Ultimately, it is experience from two different football cultures that has, in the same way it has moulded her coaching style, moulded her life.
I ask Kat if she is aware that many look up to her as a role model for the women’s game, particularly in emerging countries, following her work in developing Iranian soccer.
“I have been told that I’m a role model,” she replied. “But I’m just honestly trying to do what’s best for the greater amount of people, for all the women, because I was raised with privilege in the US.
“I didn’t have to fight to go play on a field. I didn’t have to fight with so many different ideological prohibitions from women playing football.”
That last remark does not just apply to Iran, but also to Afghanistan - and Kat used her contacts to help rescue players from the Afghan women’s team when the Taliban took over last year.
“My goal is to be a bigger advocate for the women’s global game,” she added.
“I want to start building these big projects, academies within developing countries, or even in developed countries, to get the talent coming, find new fun projects to do for women, and just try to get them involved as much as possible.”

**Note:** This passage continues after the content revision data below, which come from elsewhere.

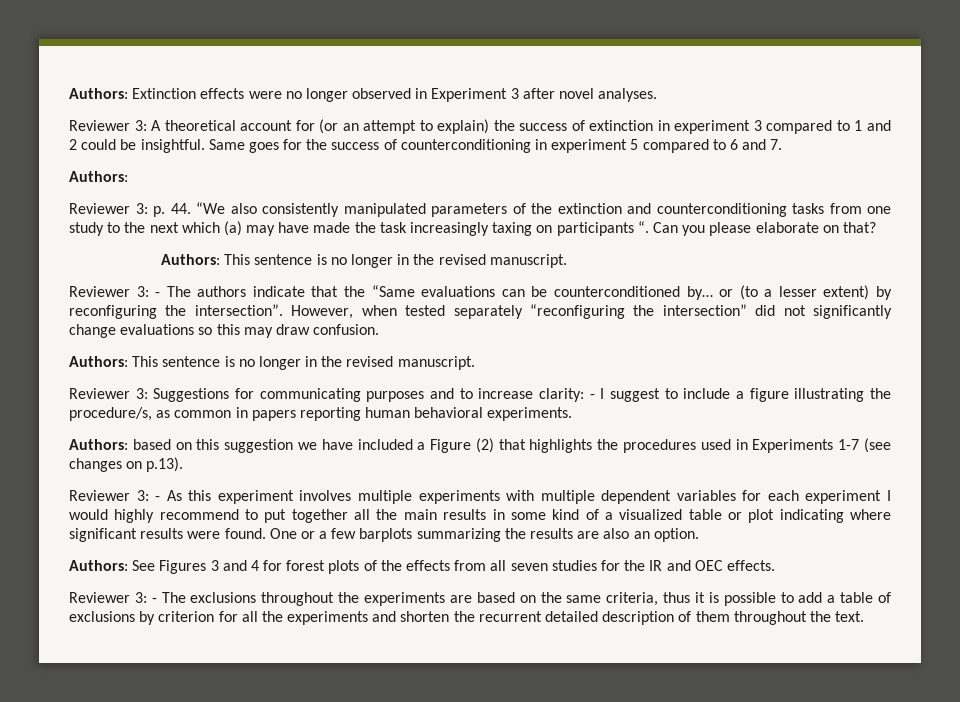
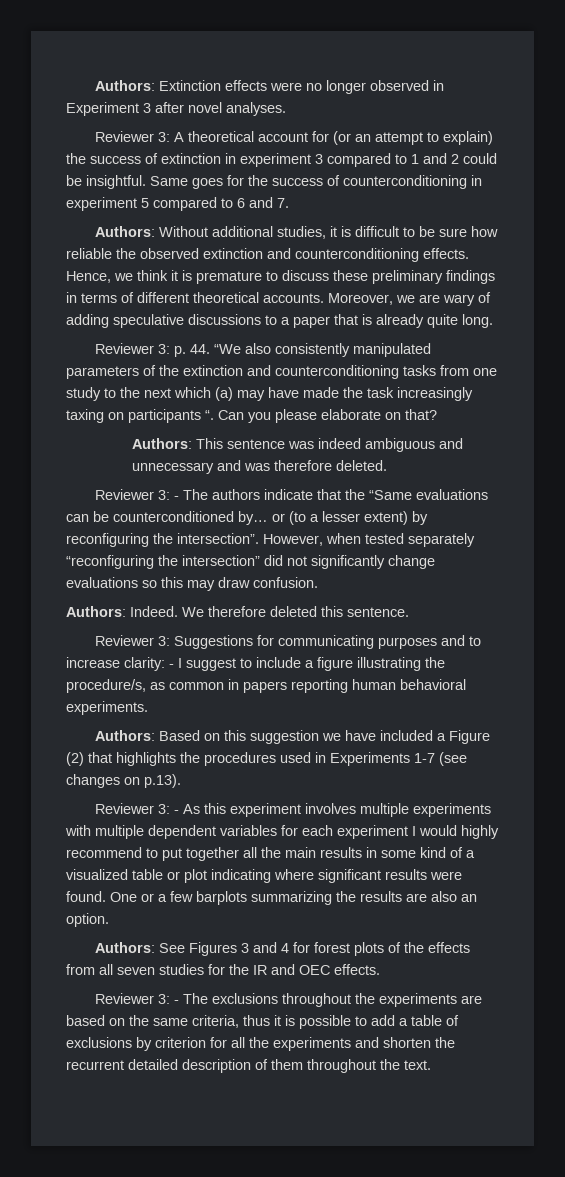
  Same goes for the success of counterconditioning in experiment 5 compared to 6 and 7.
- Authors:
+ Authors: Without additional studies, it is difficult to be sure how reliable the observed extinction and counterconditioning effects. Hence, we think it is premature to discuss these preliminary findings in terms of different theoretical accounts. Moreover, we are wary of adding speculative discussions to a paper that is already quite long.
  Can you please elaborate on that?
- Authors: This sentence is no longer in the revised manuscript.
+ Authors: This sentence was indeed ambiguous and unnecessary and was therefore deleted.
  However, when tested separately “reconfiguring the intersection” did not significantly change evaluations so this may draw confusion.
- Authors: This sentence is no longer in the revised manuscript.
+ Authors: Indeed. We therefore deleted this sentence.
- Authors: based on this suggestion we have included a Figure (2) that highlights the procedures used in Experiments 1-7 (see changes on p.13).
+ Authors: Based on this suggestion we have included a Figure (2) that highlights the procedures used in Experiments 1-7 (see changes on p.13).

Kat also wants to make sure female players and coaches know she is there if they need her. She continues to connect with female coaches across the world through courses, and lessons, and through her open DMs.
“I just want them to know that they can ask me for anything,” she adds.
“I want the coaches to know they have me to support them with their planning, or any questions they may have. I just want that gap to close as fast as possible so we can see the beautiful game being played.”
Kat’s conviction and her work to date are the proof of that sentiment. Having already achieved so much for the women’s game, she looks set to do so much more. You wouldn’t want to try stopping her.